В «Рождении клиники» Фуко утверждает мысль о зависимости абсолютного глаза и отношением к смерти. Мертвое тело становится особенно значимым, так как «опространствливает», «овременивает» (как differance у Ж. Деррида) смерть. Труп — это новый символ смерти, которая прежде не имела пространственно и временно выраженного означаемого. Однако чтобы мертвое тело получило символическую фасцинацию, «глаз» должен был направить свое видение и увидеть-распознать в бездыханном теле новый дух смерти. «Этот новый медицинский взгляд — взгляд смерти, а это значит, что он видит смертью, и не только смертью того тела, к которому обращен, но и своей собственной смертью» (Подорога В. Навязчивость взгляда М. Фуко и живопись // Фуко М. Это не трубка. М., 1999, С. 100). Происходит деконструкция видения как непроизвольного акта и видимого как результата означивания, именования. За понятием «смерть» закрепляется его новое означаемое — «труп». Таким образом, язык получает новую семиотическую дихотомию — молчащий труп и говорящее о смерти тело. Глаз видит молчание, но разглядывает говорение. Каким же образом нечто, что зримо молчит, становится языком?

Говорить о смерти оказывается возможным в присутствии взгляда на чью-либо смерть. До тех пор, пока я не вижу предмета, означающего смерть, я не знаю о существовании смерти. Но вот в поле моего зрения появляется непонятный объект, вопрошание к которому остается безответным. Я вижу мертвое тело и пока еще не знаю «что это». Тело молчит и этим возбуждает мое внимание, так как мое сознание все настойчивее требует от него ответа «что это такое?». В ответ на молчание «мертвого тела» мой голос инспирирует возможный ответ «это смерть человека по имени …», так как мой глаз обнаруживает некоторое внешнее сходство между «мертвым телом» и некогда «живым человеком по имени…». Мое сознание теперь ищет соответствие между образом «живого человека по имени …» и телом, предстоящим моему зрению, но натыкается на противоречие.
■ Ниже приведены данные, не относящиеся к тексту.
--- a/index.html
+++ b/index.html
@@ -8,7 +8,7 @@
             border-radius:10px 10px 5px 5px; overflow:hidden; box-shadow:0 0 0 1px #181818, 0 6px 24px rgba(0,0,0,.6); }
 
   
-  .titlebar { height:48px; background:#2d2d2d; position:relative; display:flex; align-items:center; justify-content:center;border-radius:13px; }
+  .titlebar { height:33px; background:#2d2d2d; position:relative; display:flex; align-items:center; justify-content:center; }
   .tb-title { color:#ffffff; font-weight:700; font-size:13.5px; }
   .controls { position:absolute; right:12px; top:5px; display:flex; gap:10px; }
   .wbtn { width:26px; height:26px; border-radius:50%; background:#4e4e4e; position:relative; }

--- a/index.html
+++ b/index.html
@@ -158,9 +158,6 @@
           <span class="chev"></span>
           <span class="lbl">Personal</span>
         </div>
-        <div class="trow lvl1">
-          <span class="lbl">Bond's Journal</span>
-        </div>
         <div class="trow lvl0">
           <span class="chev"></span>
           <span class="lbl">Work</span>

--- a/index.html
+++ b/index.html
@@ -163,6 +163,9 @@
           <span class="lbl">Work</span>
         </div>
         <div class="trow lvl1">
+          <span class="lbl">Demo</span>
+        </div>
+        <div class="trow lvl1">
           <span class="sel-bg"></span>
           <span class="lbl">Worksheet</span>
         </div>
Оказывается, в моей памяти нет молчащего тела «человека по имени…», но есть «образ говорящего при жизни человека по имени…». В этом случае возникает ситуация гнетущего непонимания: Я НЕ ПОНИМАЮ, ПОЧЕМУ МОЛЧИТ ТОТ, КТО ДОЛЖЕН ГОВОРИТЬ. И тогда я отказываюсь видеть сходство между тем, что вижу и что говорю. Я говорю — «умер мой близкий человек по имени…», но я не признаю, что он на самом деле мертв, ибо в моей памяти он все еще существует как «говорящий при жизни человек по имени…». Смертью я означаю непонятное тело, которое было представлено моему взгляду как «человек по имени…». Я соглашаюсь с тем, что умерло молчащее тело, но говорящий со мной образ продолжает жить. Так, я начинаю говорить о том и с тем, что и кто уже «не существует как человек с именем», но только без имени.
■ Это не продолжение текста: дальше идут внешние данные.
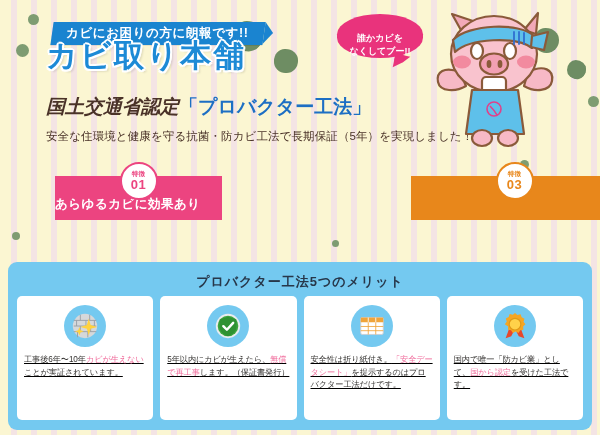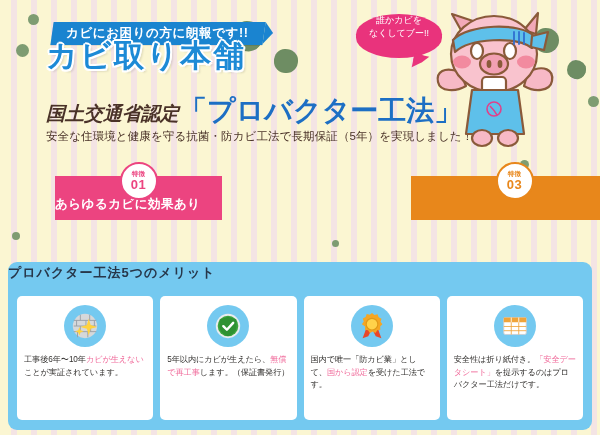--- a/index.html
+++ b/index.html
@@ -117,16 +117,16 @@
   
   .bubble {
     position: absolute;
-    left: 356px; top: 14px;
+    left: 337px; top: 14px;
     width: 86px; height: 44px;
     background: #e9337c;
     border-radius: 50% / 46%;
     color: #fff;
     font-size: 9px;
-    font-weight: normal;
+    font-weight: bold;
     line-height: 1.45;
     display: flex;
-    align-items: flex-start;
+    align-items: flex-end;
     justify-content: center;
     text-align: center;
   }

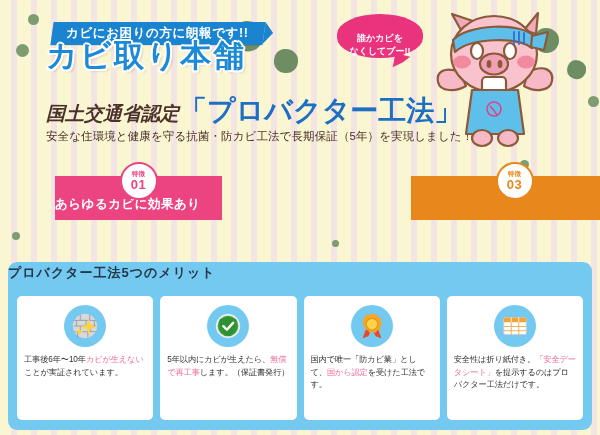--- a/index.html
+++ b/index.html
@@ -103,7 +103,7 @@
     white-space: nowrap;
   }
   .sub-title .dark { color: #4a3228; letter-spacing: 0px; font-style: italic; }
-  .sub-title .blue { color: #1d6fc4; font-size: 28px; letter-spacing: 0px; }
+  .sub-title .blue { color: #1d6fc4; font-size: 19px; letter-spacing: 0px; }
 
   .lead {
     position: absolute;

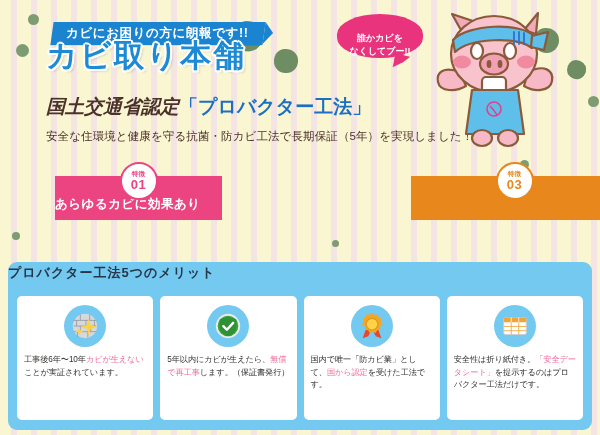--- a/index.html
+++ b/index.html
@@ -199,12 +199,12 @@
     border-radius: 9px;
   }
   .merits-title {
-    text-align: left;
+    text-align: center;
     color: #27374a;
     font-size: 13px;
     font-weight: bold;
     letter-spacing: 1px;
-    padding-top: 2px;
+    padding-top: 11px;
   }
   .cards {
     position: absolute;

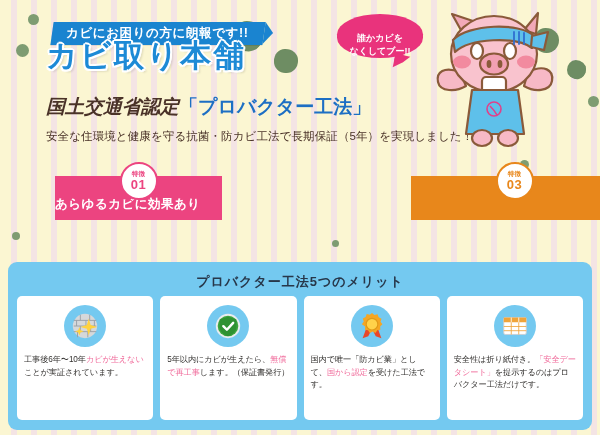--- a/index.html
+++ b/index.html
@@ -221,6 +221,7 @@
     display: flex;
     flex-direction: column;
     align-items: center;
+    text-decoration: underline;
   }
   .card-icon {
     width: 42px; height: 42px;

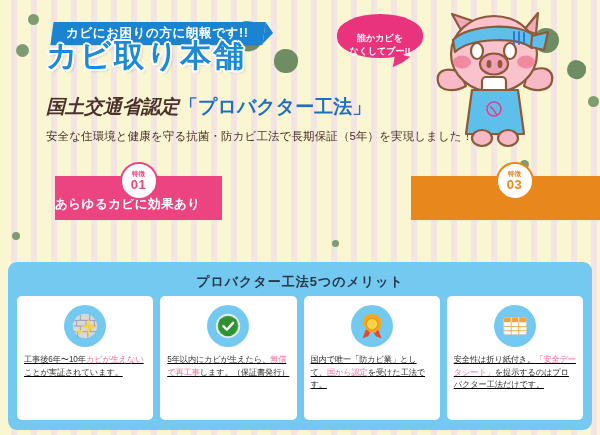--- a/index.html
+++ b/index.html
@@ -393,20 +393,6 @@
       <div class="card">
         <div class="card-icon">
           <svg viewBox="0 0 32 32" width="30" height="30" aria-hidden="true">
-            <path d="M10 18 L6 29 L12 27 L15 21 Z" fill="#e8472b"></path>
-            <path d="M22 18 L26 29 L20 27 L17 21 Z" fill="#e8472b"></path>
-            <path d="M16 2 l2.6 2.2 3.3-.7 1.2 3.2 3 1.5-1 3.3 2 2.7-2.4 2.4.2 3.4-3.3.6-1.9 2.8-3-1.5-3 1.5-1.9-2.8-3.3-.6.2-3.4L5.2 14l2-2.7-1-3.3 3-1.5 1.2-3.2 3.3.7z" fill="#f5a623"></path>
-            <circle cx="16" cy="14" r="6.2" fill="#ffd24a" stroke="#e09a18" stroke-width="1.2"></circle>
-          </svg>
-        </div>
-        <div class="card-text">
-          <span>国内で唯一「防カビ業」として、</span><span class="hl">国から認定</span><span>を受けた工法です。</span>
-        </div>
-      </div>
-
-      <div class="card">
-        <div class="card-icon">
-          <svg viewBox="0 0 32 32" width="30" height="30" aria-hidden="true">
             <rect x="4" y="7" width="24" height="18" rx="1.5" fill="#ffffff" stroke="#c9ced3" stroke-width="1"></rect>
             <rect x="4" y="7" width="24" height="5" fill="#f0a43a"></rect>
             <g stroke="#f0a43a" stroke-width="0.9">
@@ -426,6 +412,20 @@
         </div>
       </div>
 
+      <div class="card">
+        <div class="card-icon">
+          <svg viewBox="0 0 32 32" width="30" height="30" aria-hidden="true">
+            <path d="M10 18 L6 29 L12 27 L15 21 Z" fill="#e8472b"></path>
+            <path d="M22 18 L26 29 L20 27 L17 21 Z" fill="#e8472b"></path>
+            <path d="M16 2 l2.6 2.2 3.3-.7 1.2 3.2 3 1.5-1 3.3 2 2.7-2.4 2.4.2 3.4-3.3.6-1.9 2.8-3-1.5-3 1.5-1.9-2.8-3.3-.6.2-3.4L5.2 14l2-2.7-1-3.3 3-1.5 1.2-3.2 3.3.7z" fill="#f5a623"></path>
+            <circle cx="16" cy="14" r="6.2" fill="#ffd24a" stroke="#e09a18" stroke-width="1.2"></circle>
+          </svg>
+        </div>
+        <div class="card-text">
+          <span>国内で唯一「防カビ業」として、</span><span class="hl">国から認定</span><span>を受けた工法です。</span>
+        </div>
+      </div>
+
 
     </div>
   </div>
Смерть лишает вещь именования и та погружается в то бытие, которое предшествовало именованию и языку. Вещь, лишенная имени, попадает в новый контекст моей индивидуальной памяти и самосознания. Я оживляю «образ человека по имени…» благодаря тому, что реинкарнирую его воскресение в своем говорении. Теперь я начинаю говорить «от его имени», потому что его молчание уже сняло с него именование. Умерший человек, о котором я говорю, становится частью моего именования бытия. Он все еще здесь, но в новом контексте моей картины-натюрморта мира. Природа «человека по имени…» мертва, но в дискурсе она воскрешается голосом. Вся философия языка есть воскрешение мертвой природы для жизни в речи.